Até certo ponto, a obra de Simonton foi bastante limitada, especialmente em razão da brevidade da sua estadia no Brasil. Descontados o período inicial em que aprendeu o idioma e a sua longa viagem aos Estados Unidos em 1862, seu trabalho efetivo entre os brasileiros estendeu-se por pouco mais de seis anos. Além disso, a morte prematura da sua esposa foi um duro golpe do qual ele nunca se recuperou plenamente. Por outro lado, levando-se em conta essas limitações, foi notável tudo o que ele conseguiu realizar. Vale relembrar as suas principais contribuições no sentido de lançar as bases do presbiterianismo no Brasil:

  1. A fundação da Igreja Presbiteriana do Rio de Janeiro (1862), a primeira comunidade reformada de língua portuguesa a ser estabelecida no Brasil (composta de brasileiros e portugueses).
  2. A criação da Imprensa Evangélica (1864), o primeiro periódico evangélico de língua portuguesa a circular no Brasil.
  3. A organização do Presbitério do Rio de Janeiro (1865). O presbitério é a instituição mais característica do sistema presbiteriano de governo, visto ser o órgão que ordena os ministros e supervisiona as igrejas locais.
  4. O seu interesse pela educação, materializado na criação da escola paroquial anexa à igreja do Rio de Janeiro.
  5. A sua preocupação com o treinamento de uma liderança presbiteriana nacional, traduzida na instalação do Seminário do Rio de Janeiro (1867), que formou os primeiros pastores de língua portuguesa.
  6. O seu espírito tolerante e aberto, expresso no relacionamento próximo que teve com colegas de outras confissões evangélicas, como o congregacional Kalley e o luterano Wagner, e mesmo com sacerdotes da religião majoritária, com os quais dialogou frequentemente.
  7. Seu interesse pela boa literatura evangélica no idioma pátrio.
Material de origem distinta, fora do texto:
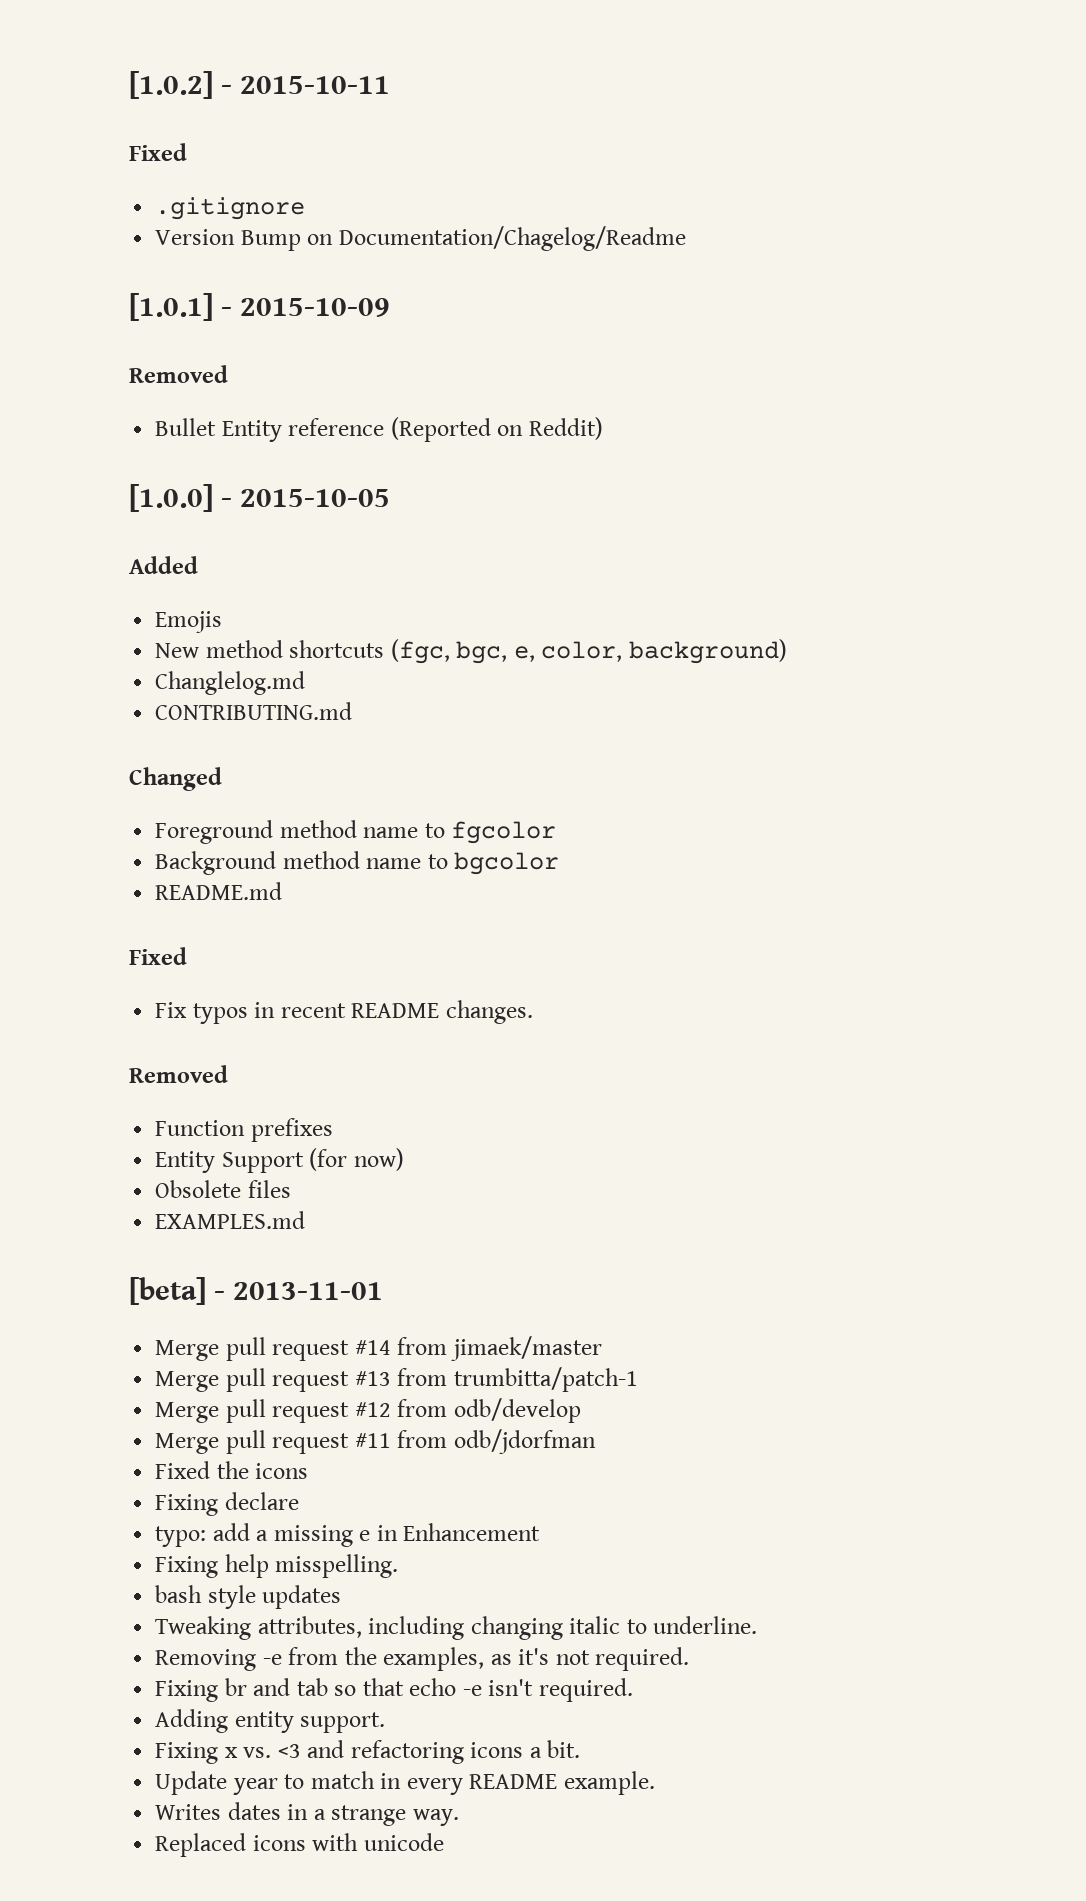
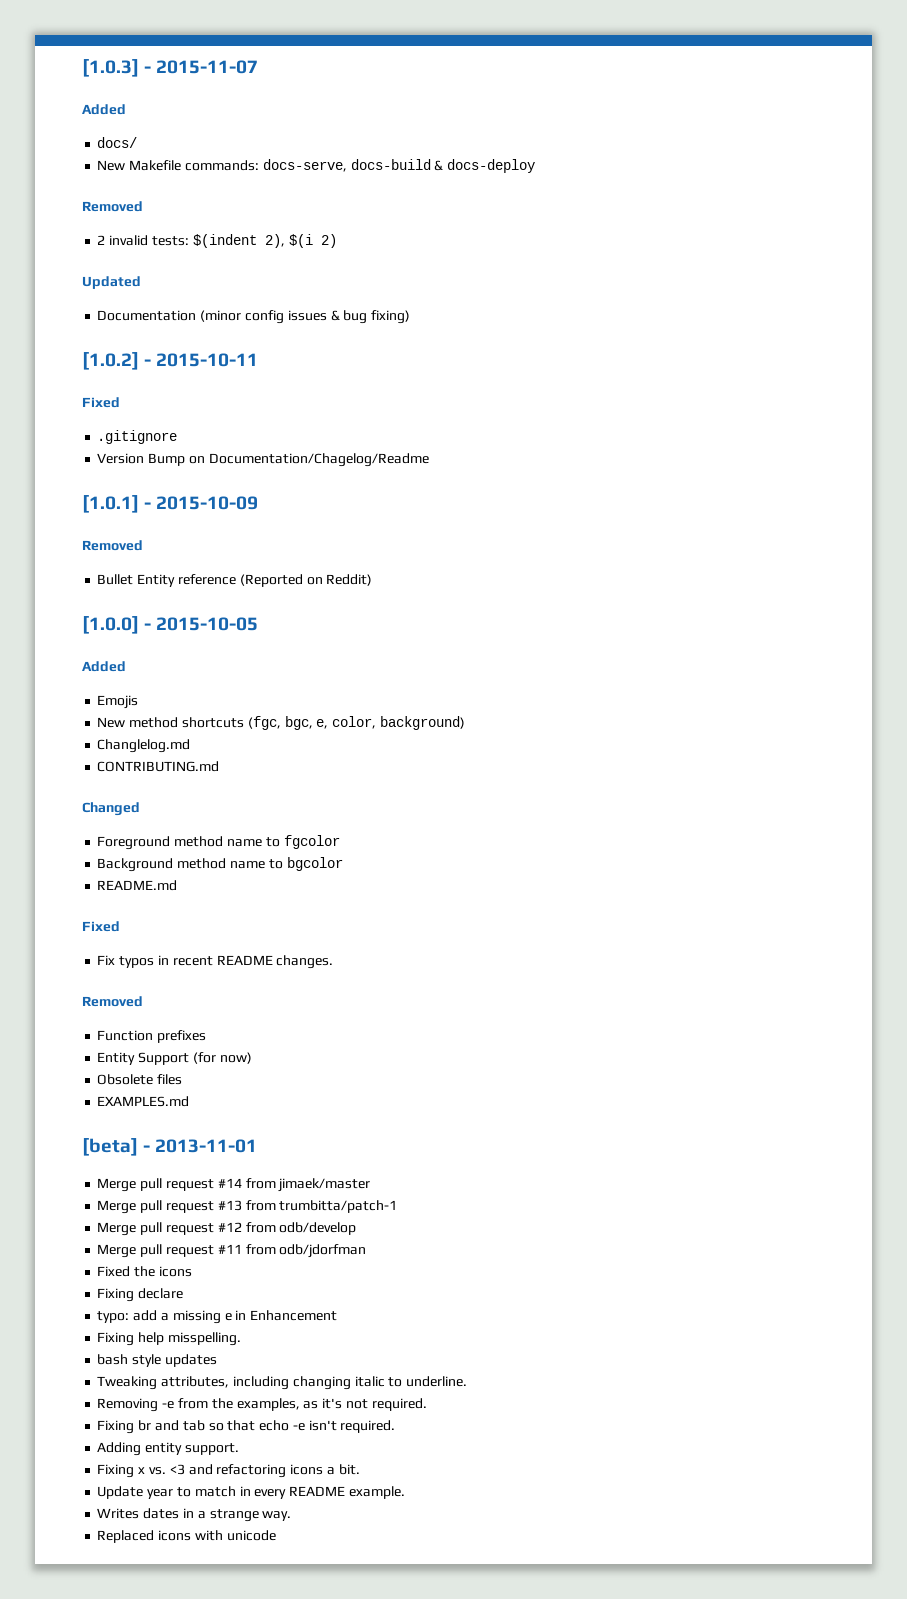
+ [1.0.3] - 2015-11-07
+ Added
+ docs/
+ New Makefile commands: docs-serve, docs-build & docs-deploy
+ Removed
+ 2 invalid tests: $(indent 2), $(i 2)
+ Updated
+ Documentation (minor config issues & bug fixing)

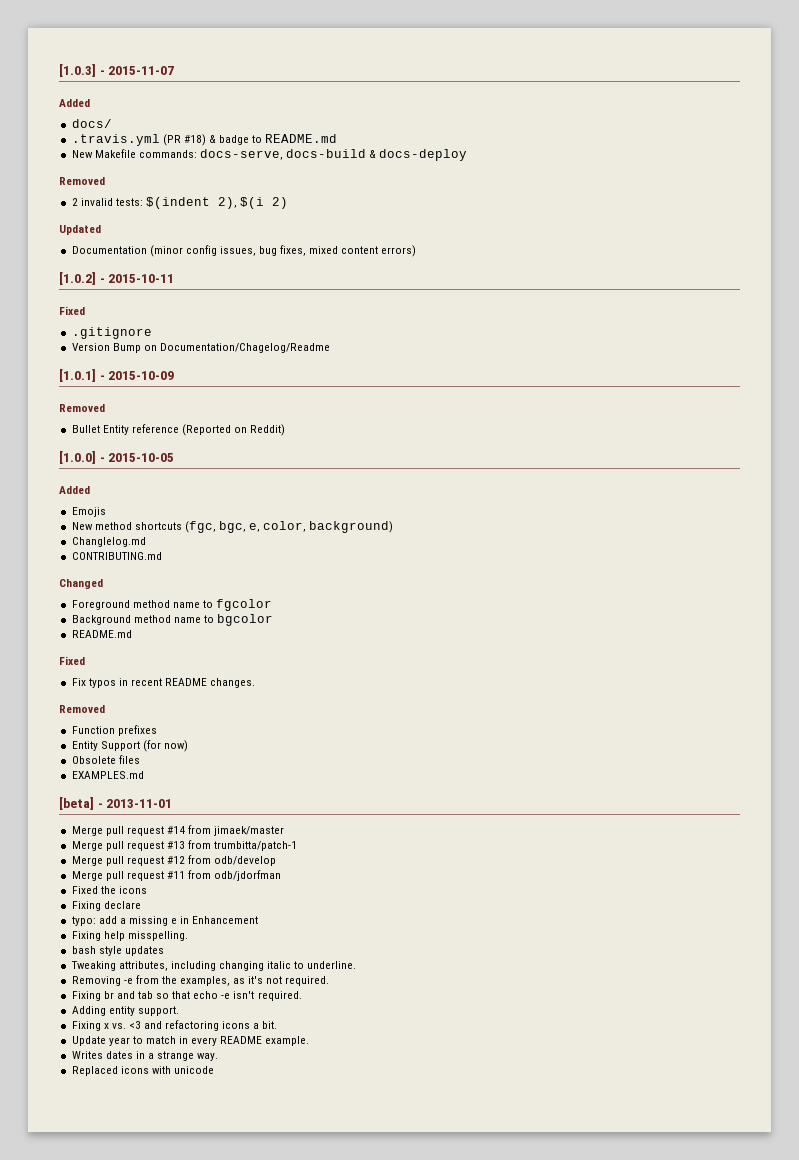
+ .travis.yml (PR #18) & badge to README.md
- Documentation (minor config issues & bug fixing)
+ Documentation (minor config issues, bug fixes, mixed content errors)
Além de seus editoriais e artigos na Imprensa Evangélica, escritos num português que faria inveja a muitos brasileiros, Simonton traduziu o Breve Catecismo de Westminster e outras obras, escreveu um comentário bíblico e deixou muitos sermões, alguns dos quais foram reunidos por seu cunhado Blackford e publicados nos Estados Unidos em 1868.
  8. Sua visão de uma igreja que não devia isolar-se, mas inserir-se fortemente na sociedade, contribuindo decisivamente para o aperfeiçoamento ético, intelectual e espiritual dos indivíduos, famílias e instituições.
  9. O desprendimento que demonstrou, deixando o conforto e a segurança da terra natal para dedicar sua vida e esforços em benefício do povo brasileiro, continua a ser uma fonte de inspiração e motivação para os herdeiros do seu movimento.